Data extracted from a collection
*** Begin section ***

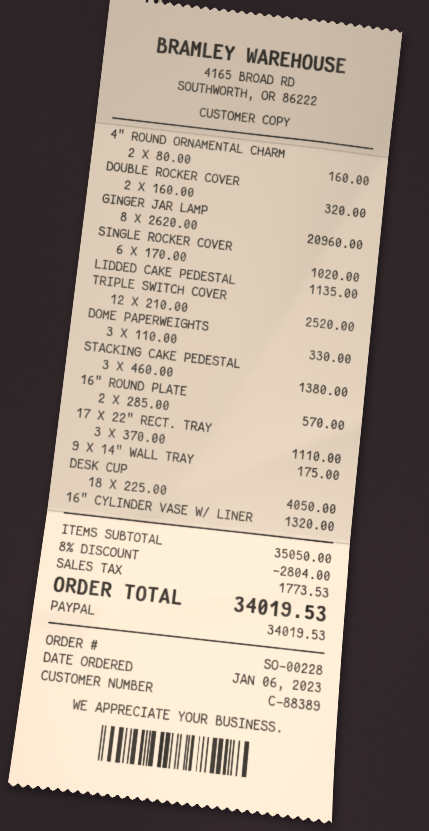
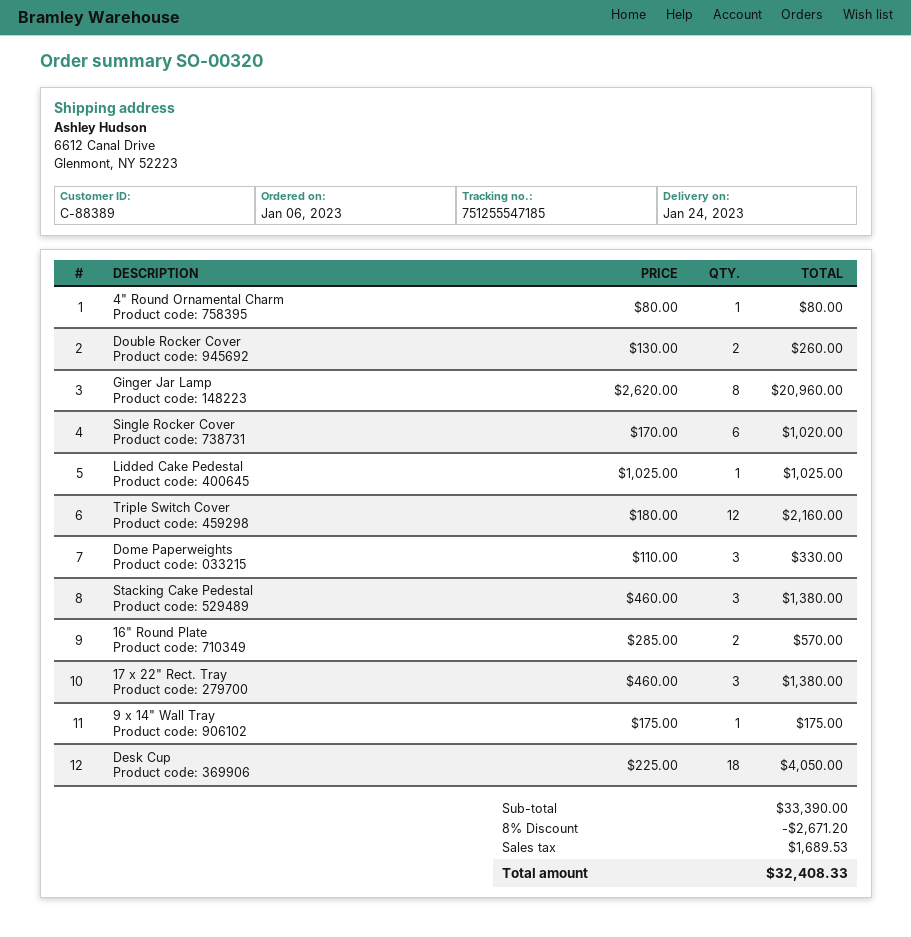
order number: SO-00228 -> SO-00320
4" ROUND ORNAMENTAL CHARM: 2 x 80.00 = 160.00 -> 1 x 80.00 = 80.00
DOUBLE ROCKER COVER: 2 x 160.00 = 320.00 -> 2 x 130.00 = 260.00
LIDDED CAKE PEDESTAL: 1 x 1135.00 = 1135.00 -> 1 x 1025.00 = 1025.00
TRIPLE SWITCH COVER: 12 x 210.00 = 2520.00 -> 12 x 180.00 = 2160.00
17 X 22" RECT. TRAY: 3 x 370.00 = 1110.00 -> 3 x 460.00 = 1380.00
16" CYLINDER VASE W/ LINER: 1 x 1320.00 = 1320.00 -> none
subtotal: 35050.00 -> 33390.00
discount: 8% = 2804.00 -> 8% = 2671.20
tax: 1773.53 -> 1689.53
total: 34019.53 -> 32408.33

*** End section ***

**Task item:** Reply with one number, the count of lines in the entries that hold the string "COVER".

**Solution below:** 2